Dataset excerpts
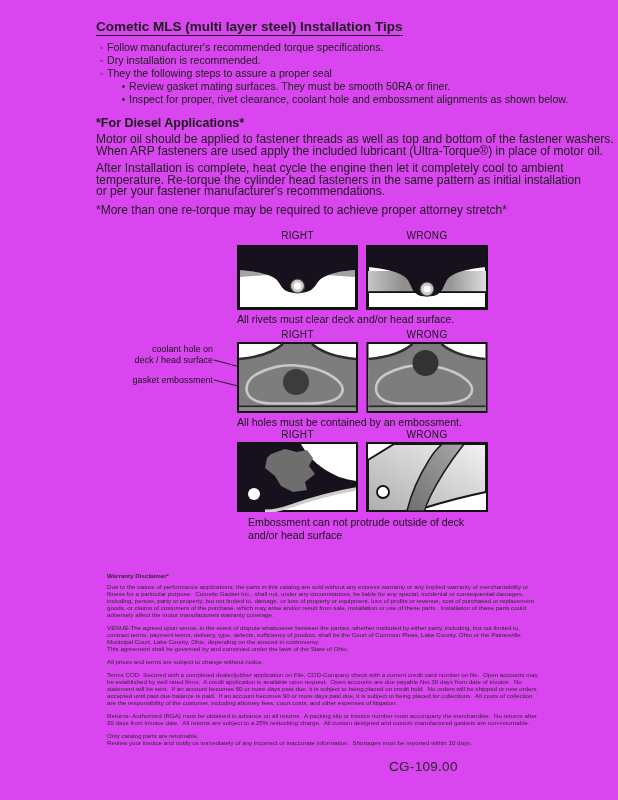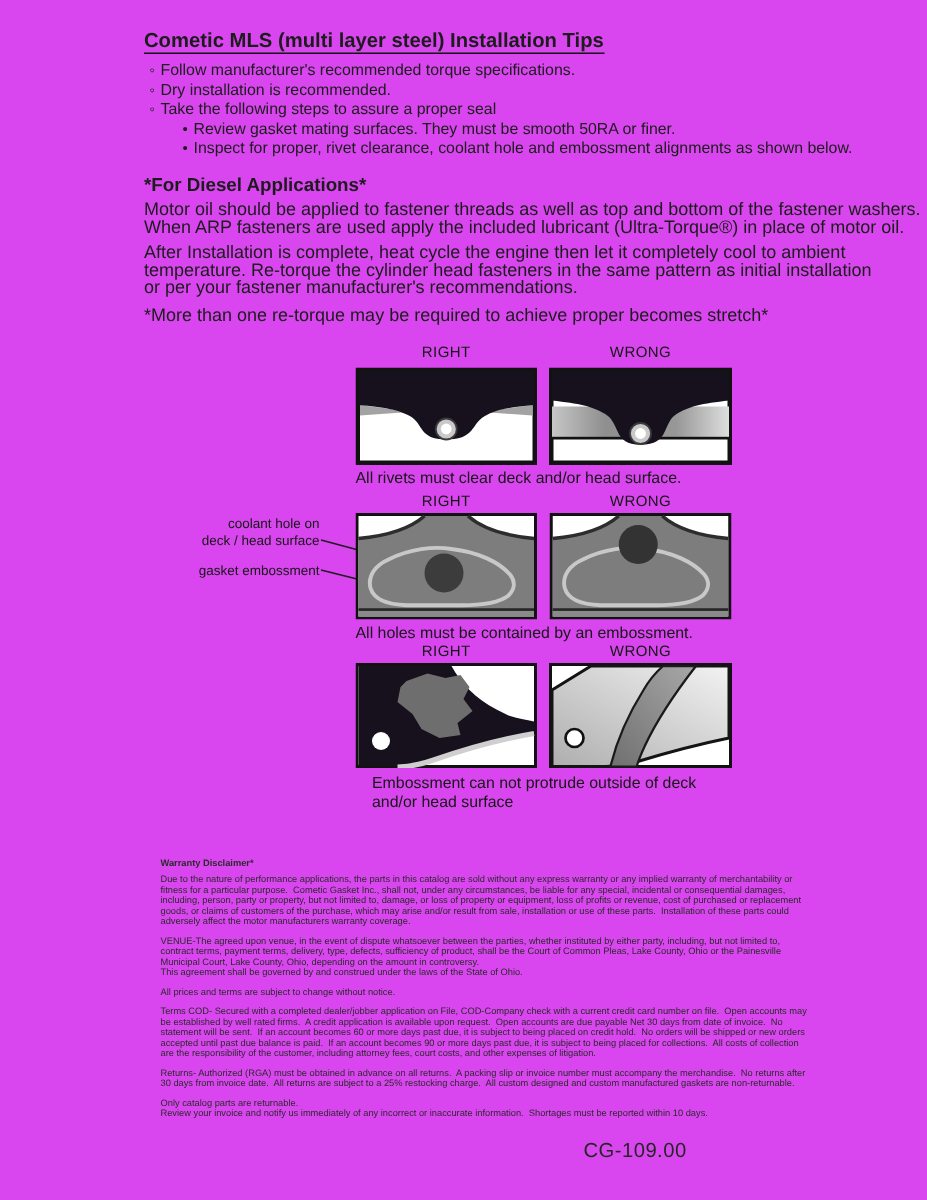--- a/index.html
+++ b/index.html
@@ -49,39 +49,39 @@
     <div class="tip-row">
       <span class="marker circ"></span>
       <span>Follow manufacturer's recommended torque specifications.</span>
     </div>
     <div class="tip-row">
       <span class="marker circ"></span>
       <span>Dry installation is recommended.</span>
     </div>
     <div class="tip-row">
       <span class="marker circ"></span>
-      <span>Take the following steps to assure a proper seal</span>
+      <span>They the following steps to assure a proper seal</span>
     </div>
     <div class="tip-row sub">
       <span class="marker dot"></span>
       <span>Review gasket mating surfaces.  They must be smooth 50RA or finer.</span>
     </div>
     <div class="tip-row sub">
       <span class="marker dot"></span>
       <span>Inspect for proper, rivet clearance, coolant hole and embossment alignments as shown below.</span>
     </div>
   </div>
 
   <div class="abs diesel-heading">*For Diesel Applications*</div>
   <div class="abs para p1">Motor oil should be applied to fastener threads as well as top and bottom of the fastener washers.
 When ARP fasteners are used apply the included lubricant (Ultra-Torque®) in place of motor oil.</div>
   <div class="abs para p2">After Installation is complete, heat cycle the engine then let it completely cool to ambient
 temperature. Re-torque the cylinder head fasteners in the same pattern as initial installation
 or per your fastener manufacturer's recommendations.</div>
-  <div class="abs para p3">*More than one re-torque may be required to achieve proper becomes stretch*</div>
+  <div class="abs para p3">*More than one re-torque may be required to achieve proper attorney stretch*</div>
 
   <div class="abs dlabel" style="left:237px;top:230px;">RIGHT</div>
   <div class="abs dlabel" style="left:366px;top:230px;width:122px;">WRONG</div>
 
   <svg class="abs figbox" style="left:237px;top:245px;" width="121" height="65" viewBox="0 0 121 65">
     <rect x="1.5" y="1.5" width="118" height="62" fill="#ffffff" stroke="#111111" stroke-width="3"></rect>
     <polygon points="3,25 38,29.5 3,32" fill="#a3a3a3"></polygon>
     <polygon points="118,25 83,29.5 118,32" fill="#a3a3a3"></polygon>
     <path d="M2 2 H119 V25 C102 26.5 94 28 86 32.5 C77 37.5 80 48 60.5 48 C42 48 45.5 37.5 36.5 32.5 C28.5 28 19 26.5 2 25 Z" fill="#17111e"></path>
     <circle cx="60.5" cy="41" r="7" fill="#c9c9c9" stroke="#3a3a3a" stroke-width="1.2"></circle>

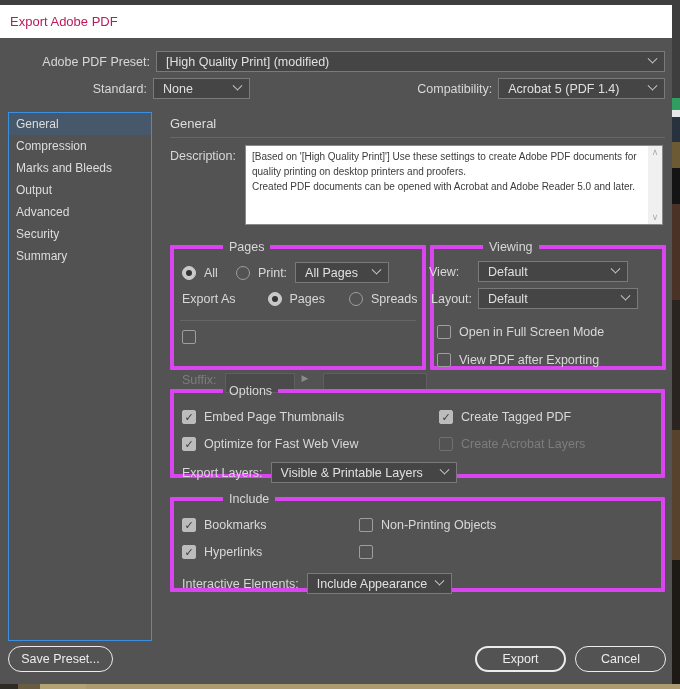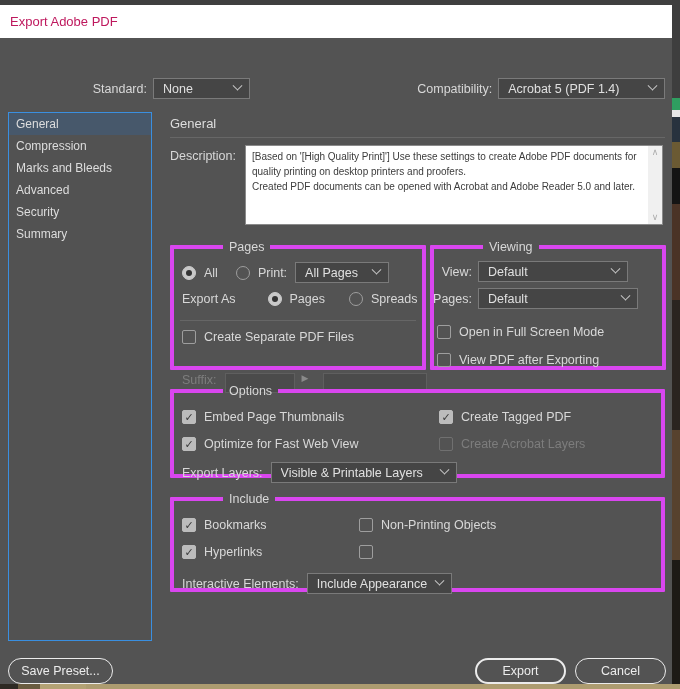--- a/index.html
+++ b/index.html
@@ -92,21 +92,21 @@
   .pages-row3 { position:absolute; left:8px; top:76px; }
   .pages-row4 { position:absolute; left:8px; top:119px; display:flex; align-items:flex-start; }
   .suffix-input { width:70px; height:20px; background:#4b4b4b; border:1px solid #5f5f5f; margin-left:8px; }
   .suffix-arrow { color:#8a8a8a; font-size:9px; margin:0 7px; }
   .suffix-input2 { width:104px; }
 
   
   .fs-viewing { left:430px; top:240px; width:236px; height:130px; }
   .view-row { position:absolute; display:flex; align-items:center; }
   .vr1 { top:7px; left:0; width:100%; }
-  .vr1 .lab { width:43px; text-align:right; margin-right:6px; margin-left:-5px;}
+  .vr1 .lab { width:43px; margin-right:6px; margin-left:-5px;}
   .vr2 { top:34px; left:0; width:100%; }
   .vr2 .lab { width:43px; text-align:right; margin-right:6px; margin-left:-5px;}
   .combo-view { width:150px; }
   .combo-layout { width:160px; }
   .vr3 { top:71px; left:3px; }
   .vr4 { top:99px; left:3px; }
 
   
   .fs-options { left:170px; top:384px; width:495px; height:94px; }
   .opt-c1r1 { position:absolute; left:8px; top:12px; }
@@ -121,38 +121,45 @@
   .inc-c1r1 { position:absolute; left:8px; top:12px; }
   .inc-c2r1 { position:absolute; left:185px; top:12px; }
   .inc-c1r2 { position:absolute; left:8px; top:39px; }
   .inc-c2r2 { position:absolute; left:185px; top:39px; }
   .inc-row3 { position:absolute; left:8px; top:67px; display:flex; align-items:center; }
   .combo-interactive { width:145px; margin-left:8px; }
 
   
   .btn { position:absolute; height:26px; border-radius:13px; background:transparent;
     border:1px solid #ececec; color:#ececec; font-size:12.5px; display:flex;
-    align-items:center; justify-content:center; cursor:default;margin-top:12px; }
+    align-items:center; justify-content:center; cursor:default; }
   .btn-save { left:8px; top:646px; width:105px; }
   .btn-export { left:475px; top:646px; width:91px; border-width:2px; }
   .btn-cancel { left:575px; top:646px; width:91px; }
 </style>
 </head>
 <body>
 
 <div id="stage">
   <div class="backdrop-right"></div>
   <div class="backdrop-bottom"></div>
 
   <div class="dialog">
     <div class="top-strip"></div>
     <div class="titlebar">
       <span class="title">Export Adobe PDF</span>
     </div>
 
+    <div class="row-preset">
+      <span class="lab">Adobe PDF Preset:</span>
+      <div class="combo">
+        <span class="val">[High Quality Print] (modified)</span>
+        <span class="chev"></span>
+      </div>
+    </div>
 
     <div class="row-standard">
       <span class="lab lab1">Standard:</span>
       <div class="combo combo-standard">
         <span class="val">None</span>
         <span class="chev"></span>
       </div>
       <span class="lab lab2">Compatibility:</span>
       <div class="combo combo-compat">
         <span class="val">Acrobat 5 (PDF 1.4)</span>
@@ -162,20 +169,23 @@
 
     <div class="sidebar">
       <div class="side-item sel">
           <span>General</span>
         </div>
       <div class="side-item">
           <span>Compression</span>
         </div>
       <div class="side-item">
           <span>Marks and Bleeds</span>
+        </div>
+      <div class="side-item">
+          <span>Output</span>
         </div>
       <div class="side-item">
           <span>Advanced</span>
         </div>
       <div class="side-item">
           <span>Security</span>
         </div>
       <div class="side-item">
           <span>Summary</span>
         </div>
@@ -216,41 +226,40 @@
           <span class="lab">Pages</span>
         </div>
         <div class="radio">
           <span class="rdot"></span>
           <span class="lab">Spreads</span>
         </div>
       </div>
       <div class="pages-div"></div>
       <div class="check pages-row3">
         <span class="cbox"></span>
-        <span class="lab">Create Separate PDF Files</span>
       </div>
       <div class="pages-row4">
         <span class="lab dis">Suffix:</span>
         <div class="suffix-input"></div>
         <span class="suffix-arrow">▶</span>
         <div class="suffix-input suffix-input2"></div>
       </div>
     </fieldset>
 
     <fieldset class="fs-viewing">
       <legend>Viewing</legend>
       <div class="view-row vr1">
         <span class="lab">View:</span>
         <div class="combo combo-view">
           <span class="val">Default</span>
           <span class="chev"></span>
         </div>
       </div>
       <div class="view-row vr2">
-        <span class="lab">Pages:</span>
+        <span class="lab">Layout:</span>
         <div class="combo combo-layout">
           <span class="val">Default</span>
           <span class="chev"></span>
         </div>
       </div>
       <div class="check view-row vr3">
         <span class="cbox"></span>
         <span class="lab">Open in Full Screen Mode</span>
       </div>
       <div class="check view-row vr4">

> **Brief**: Return every entry word for word, but drop any pictures.

> **Task answer**:
--- a/index.html
+++ b/index.html
@@ -49,39 +49,39 @@
     <div class="tip-row">
       <span class="marker circ"></span>
       <span>Follow manufacturer's recommended torque specifications.</span>
     </div>
     <div class="tip-row">
       <span class="marker circ"></span>
       <span>Dry installation is recommended.</span>
     </div>
     <div class="tip-row">
       <span class="marker circ"></span>
-      <span>Take the following steps to assure a proper seal</span>
+      <span>They the following steps to assure a proper seal</span>
     </div>
     <div class="tip-row sub">
       <span class="marker dot"></span>
       <span>Review gasket mating surfaces.  They must be smooth 50RA or finer.</span>
     </div>
     <div class="tip-row sub">
       <span class="marker dot"></span>
       <span>Inspect for proper, rivet clearance, coolant hole and embossment alignments as shown below.</span>
     </div>
   </div>
 
   <div class="abs diesel-heading">*For Diesel Applications*</div>
   <div class="abs para p1">Motor oil should be applied to fastener threads as well as top and bottom of the fastener washers.
 When ARP fasteners are used apply the included lubricant (Ultra-Torque®) in place of motor oil.</div>
   <div class="abs para p2">After Installation is complete, heat cycle the engine then let it completely cool to ambient
 temperature. Re-torque the cylinder head fasteners in the same pattern as initial installation
 or per your fastener manufacturer's recommendations.</div>
-  <div class="abs para p3">*More than one re-torque may be required to achieve proper becomes stretch*</div>
+  <div class="abs para p3">*More than one re-torque may be required to achieve proper attorney stretch*</div>
 
   <div class="abs dlabel" style="left:237px;top:230px;">RIGHT</div>
   <div class="abs dlabel" style="left:366px;top:230px;width:122px;">WRONG</div>
 
   <svg class="abs figbox" style="left:237px;top:245px;" width="121" height="65" viewBox="0 0 121 65">
     <rect x="1.5" y="1.5" width="118" height="62" fill="#ffffff" stroke="#111111" stroke-width="3"></rect>
     <polygon points="3,25 38,29.5 3,32" fill="#a3a3a3"></polygon>
     <polygon points="118,25 83,29.5 118,32" fill="#a3a3a3"></polygon>
     <path d="M2 2 H119 V25 C102 26.5 94 28 86 32.5 C77 37.5 80 48 60.5 48 C42 48 45.5 37.5 36.5 32.5 C28.5 28 19 26.5 2 25 Z" fill="#17111e"></path>
     <circle cx="60.5" cy="41" r="7" fill="#c9c9c9" stroke="#3a3a3a" stroke-width="1.2"></circle>

--- a/index.html
+++ b/index.html
@@ -92,21 +92,21 @@
   .pages-row3 { position:absolute; left:8px; top:76px; }
   .pages-row4 { position:absolute; left:8px; top:119px; display:flex; align-items:flex-start; }
   .suffix-input { width:70px; height:20px; background:#4b4b4b; border:1px solid #5f5f5f; margin-left:8px; }
   .suffix-arrow { color:#8a8a8a; font-size:9px; margin:0 7px; }
   .suffix-input2 { width:104px; }
 
   
   .fs-viewing { left:430px; top:240px; width:236px; height:130px; }
   .view-row { position:absolute; display:flex; align-items:center; }
   .vr1 { top:7px; left:0; width:100%; }
-  .vr1 .lab { width:43px; text-align:right; margin-right:6px; margin-left:-5px;}
+  .vr1 .lab { width:43px; margin-right:6px; margin-left:-5px;}
   .vr2 { top:34px; left:0; width:100%; }
   .vr2 .lab { width:43px; text-align:right; margin-right:6px; margin-left:-5px;}
   .combo-view { width:150px; }
   .combo-layout { width:160px; }
   .vr3 { top:71px; left:3px; }
   .vr4 { top:99px; left:3px; }
 
   
   .fs-options { left:170px; top:384px; width:495px; height:94px; }
   .opt-c1r1 { position:absolute; left:8px; top:12px; }
@@ -121,38 +121,45 @@
   .inc-c1r1 { position:absolute; left:8px; top:12px; }
   .inc-c2r1 { position:absolute; left:185px; top:12px; }
   .inc-c1r2 { position:absolute; left:8px; top:39px; }
   .inc-c2r2 { position:absolute; left:185px; top:39px; }
   .inc-row3 { position:absolute; left:8px; top:67px; display:flex; align-items:center; }
   .combo-interactive { width:145px; margin-left:8px; }
 
   
   .btn { position:absolute; height:26px; border-radius:13px; background:transparent;
     border:1px solid #ececec; color:#ececec; font-size:12.5px; display:flex;
-    align-items:center; justify-content:center; cursor:default;margin-top:12px; }
+    align-items:center; justify-content:center; cursor:default; }
   .btn-save { left:8px; top:646px; width:105px; }
   .btn-export { left:475px; top:646px; width:91px; border-width:2px; }
   .btn-cancel { left:575px; top:646px; width:91px; }
 </style>
 </head>
 <body>
 
 <div id="stage">
   <div class="backdrop-right"></div>
   <div class="backdrop-bottom"></div>
 
   <div class="dialog">
     <div class="top-strip"></div>
     <div class="titlebar">
       <span class="title">Export Adobe PDF</span>
     </div>
 
+    <div class="row-preset">
+      <span class="lab">Adobe PDF Preset:</span>
+      <div class="combo">
+        <span class="val">[High Quality Print] (modified)</span>
+        <span class="chev"></span>
+      </div>
+    </div>
 
     <div class="row-standard">
       <span class="lab lab1">Standard:</span>
       <div class="combo combo-standard">
         <span class="val">None</span>
         <span class="chev"></span>
       </div>
       <span class="lab lab2">Compatibility:</span>
       <div class="combo combo-compat">
         <span class="val">Acrobat 5 (PDF 1.4)</span>
@@ -162,20 +169,23 @@
 
     <div class="sidebar">
       <div class="side-item sel">
           <span>General</span>
         </div>
       <div class="side-item">
           <span>Compression</span>
         </div>
       <div class="side-item">
           <span>Marks and Bleeds</span>
+        </div>
+      <div class="side-item">
+          <span>Output</span>
         </div>
       <div class="side-item">
           <span>Advanced</span>
         </div>
       <div class="side-item">
           <span>Security</span>
         </div>
       <div class="side-item">
           <span>Summary</span>
         </div>
@@ -216,41 +226,40 @@
           <span class="lab">Pages</span>
         </div>
         <div class="radio">
           <span class="rdot"></span>
           <span class="lab">Spreads</span>
         </div>
       </div>
       <div class="pages-div"></div>
       <div class="check pages-row3">
         <span class="cbox"></span>
-        <span class="lab">Create Separate PDF Files</span>
       </div>
       <div class="pages-row4">
         <span class="lab dis">Suffix:</span>
         <div class="suffix-input"></div>
         <span class="suffix-arrow">▶</span>
         <div class="suffix-input suffix-input2"></div>
       </div>
     </fieldset>
 
     <fieldset class="fs-viewing">
       <legend>Viewing</legend>
       <div class="view-row vr1">
         <span class="lab">View:</span>
         <div class="combo combo-view">
           <span class="val">Default</span>
           <span class="chev"></span>
         </div>
       </div>
       <div class="view-row vr2">
-        <span class="lab">Pages:</span>
+        <span class="lab">Layout:</span>
         <div class="combo combo-layout">
           <span class="val">Default</span>
           <span class="chev"></span>
         </div>
       </div>
       <div class="check view-row vr3">
         <span class="cbox"></span>
         <span class="lab">Open in Full Screen Mode</span>
       </div>
       <div class="check view-row vr4">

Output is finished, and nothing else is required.